> _WORK INSTRUCTIONS_
Go through the entries below from the first line and output each one exactly, up to and including the line with "- We detail".

####################

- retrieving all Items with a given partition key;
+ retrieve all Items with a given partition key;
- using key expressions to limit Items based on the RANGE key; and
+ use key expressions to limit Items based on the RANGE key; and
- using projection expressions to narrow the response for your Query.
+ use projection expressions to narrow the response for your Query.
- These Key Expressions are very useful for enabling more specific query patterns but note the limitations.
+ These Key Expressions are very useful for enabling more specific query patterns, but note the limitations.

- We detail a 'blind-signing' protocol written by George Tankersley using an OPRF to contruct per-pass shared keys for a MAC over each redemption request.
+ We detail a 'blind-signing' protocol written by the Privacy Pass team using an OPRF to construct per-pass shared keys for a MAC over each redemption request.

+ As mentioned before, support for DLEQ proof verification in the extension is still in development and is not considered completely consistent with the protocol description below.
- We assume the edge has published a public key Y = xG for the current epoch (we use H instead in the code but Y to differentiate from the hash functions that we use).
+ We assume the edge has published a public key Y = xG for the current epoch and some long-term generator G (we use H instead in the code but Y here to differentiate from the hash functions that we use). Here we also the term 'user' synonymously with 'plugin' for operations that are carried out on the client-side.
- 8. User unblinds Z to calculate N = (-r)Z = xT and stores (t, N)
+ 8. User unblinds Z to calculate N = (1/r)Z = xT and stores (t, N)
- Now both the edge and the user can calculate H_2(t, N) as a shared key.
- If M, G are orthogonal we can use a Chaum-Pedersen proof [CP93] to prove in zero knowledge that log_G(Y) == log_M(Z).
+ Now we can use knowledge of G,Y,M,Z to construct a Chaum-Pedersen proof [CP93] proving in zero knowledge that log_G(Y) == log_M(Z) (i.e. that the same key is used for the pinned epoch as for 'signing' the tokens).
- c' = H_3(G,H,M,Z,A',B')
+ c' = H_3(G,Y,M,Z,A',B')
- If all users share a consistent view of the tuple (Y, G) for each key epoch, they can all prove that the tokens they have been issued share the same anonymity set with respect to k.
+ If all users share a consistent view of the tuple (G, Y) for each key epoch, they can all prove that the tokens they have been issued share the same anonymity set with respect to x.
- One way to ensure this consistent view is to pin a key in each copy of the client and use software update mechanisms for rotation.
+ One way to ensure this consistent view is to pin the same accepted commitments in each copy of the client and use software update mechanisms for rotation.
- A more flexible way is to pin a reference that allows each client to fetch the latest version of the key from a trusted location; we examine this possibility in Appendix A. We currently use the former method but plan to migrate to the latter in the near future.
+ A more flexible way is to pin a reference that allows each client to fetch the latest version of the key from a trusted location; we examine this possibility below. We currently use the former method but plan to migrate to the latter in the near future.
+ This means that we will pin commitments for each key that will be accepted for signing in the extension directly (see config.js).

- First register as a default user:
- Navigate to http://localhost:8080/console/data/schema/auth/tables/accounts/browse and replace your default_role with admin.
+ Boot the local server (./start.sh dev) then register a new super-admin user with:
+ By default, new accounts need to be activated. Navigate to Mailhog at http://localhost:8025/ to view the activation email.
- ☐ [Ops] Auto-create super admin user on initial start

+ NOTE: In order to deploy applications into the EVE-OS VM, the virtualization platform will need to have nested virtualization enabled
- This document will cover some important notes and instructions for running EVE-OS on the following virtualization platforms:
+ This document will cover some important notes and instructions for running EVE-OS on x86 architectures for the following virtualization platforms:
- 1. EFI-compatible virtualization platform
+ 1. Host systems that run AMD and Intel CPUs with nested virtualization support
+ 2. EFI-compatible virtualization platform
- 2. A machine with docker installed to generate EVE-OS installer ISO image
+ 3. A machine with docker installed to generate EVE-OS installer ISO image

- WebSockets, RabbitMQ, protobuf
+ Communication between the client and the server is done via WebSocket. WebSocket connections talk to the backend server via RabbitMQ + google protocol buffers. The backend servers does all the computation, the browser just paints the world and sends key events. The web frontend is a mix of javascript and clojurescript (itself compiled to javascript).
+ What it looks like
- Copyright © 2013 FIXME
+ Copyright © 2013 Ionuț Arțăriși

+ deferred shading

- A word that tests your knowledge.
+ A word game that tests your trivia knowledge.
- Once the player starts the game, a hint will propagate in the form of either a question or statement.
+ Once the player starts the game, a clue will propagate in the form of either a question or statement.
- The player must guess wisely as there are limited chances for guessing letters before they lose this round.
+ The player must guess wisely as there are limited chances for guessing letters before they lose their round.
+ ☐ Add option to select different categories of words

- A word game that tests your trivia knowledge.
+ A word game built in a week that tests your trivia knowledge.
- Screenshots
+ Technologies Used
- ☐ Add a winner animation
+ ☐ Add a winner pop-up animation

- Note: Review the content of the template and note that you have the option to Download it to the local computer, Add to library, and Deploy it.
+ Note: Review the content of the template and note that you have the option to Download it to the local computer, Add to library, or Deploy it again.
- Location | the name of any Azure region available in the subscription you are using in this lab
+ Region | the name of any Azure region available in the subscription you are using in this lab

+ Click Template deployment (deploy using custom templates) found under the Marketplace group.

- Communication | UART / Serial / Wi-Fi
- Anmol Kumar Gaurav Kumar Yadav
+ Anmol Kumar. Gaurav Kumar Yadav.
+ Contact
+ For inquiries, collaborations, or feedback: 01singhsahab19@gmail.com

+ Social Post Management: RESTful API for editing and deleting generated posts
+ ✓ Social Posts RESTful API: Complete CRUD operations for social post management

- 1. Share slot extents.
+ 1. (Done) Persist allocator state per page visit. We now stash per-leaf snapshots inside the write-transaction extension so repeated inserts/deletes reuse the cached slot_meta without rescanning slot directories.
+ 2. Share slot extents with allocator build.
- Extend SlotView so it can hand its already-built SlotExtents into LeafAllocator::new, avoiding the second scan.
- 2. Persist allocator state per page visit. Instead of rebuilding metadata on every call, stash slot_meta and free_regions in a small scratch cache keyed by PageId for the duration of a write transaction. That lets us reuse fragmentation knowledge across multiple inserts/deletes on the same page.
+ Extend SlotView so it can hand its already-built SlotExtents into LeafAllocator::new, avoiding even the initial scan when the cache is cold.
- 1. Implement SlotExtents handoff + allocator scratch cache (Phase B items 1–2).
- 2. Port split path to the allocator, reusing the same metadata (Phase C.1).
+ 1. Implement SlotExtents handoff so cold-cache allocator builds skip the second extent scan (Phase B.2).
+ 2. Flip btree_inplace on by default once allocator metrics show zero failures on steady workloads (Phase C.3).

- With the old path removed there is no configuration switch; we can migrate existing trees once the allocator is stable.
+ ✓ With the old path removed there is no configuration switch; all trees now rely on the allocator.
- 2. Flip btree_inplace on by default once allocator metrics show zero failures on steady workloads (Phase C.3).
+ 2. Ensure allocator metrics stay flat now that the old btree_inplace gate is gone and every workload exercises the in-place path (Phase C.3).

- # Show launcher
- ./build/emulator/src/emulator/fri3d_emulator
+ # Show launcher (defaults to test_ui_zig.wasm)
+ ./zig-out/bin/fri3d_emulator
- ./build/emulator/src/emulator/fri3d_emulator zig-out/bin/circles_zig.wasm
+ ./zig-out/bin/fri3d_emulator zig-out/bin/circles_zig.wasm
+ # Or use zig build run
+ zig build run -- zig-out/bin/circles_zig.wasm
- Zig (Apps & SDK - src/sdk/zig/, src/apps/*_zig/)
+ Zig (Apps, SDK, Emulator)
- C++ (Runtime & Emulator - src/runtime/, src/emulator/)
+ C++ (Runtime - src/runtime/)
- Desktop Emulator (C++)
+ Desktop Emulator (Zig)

####################

> _WRITTEN REPLY_
- retrieving all Items with a given partition key;
+ retrieve all Items with a given partition key;
- using key expressions to limit Items based on the RANGE key; and
+ use key expressions to limit Items based on the RANGE key; and
- using projection expressions to narrow the response for your Query.
+ use projection expressions to narrow the response for your Query.
- These Key Expressions are very useful for enabling more specific query patterns but note the limitations.
+ These Key Expressions are very useful for enabling more specific query patterns, but note the limitations.

- We detail a 'blind-signing' protocol written by George Tankersley using an OPRF to contruct per-pass shared keys for a MAC over each redemption request.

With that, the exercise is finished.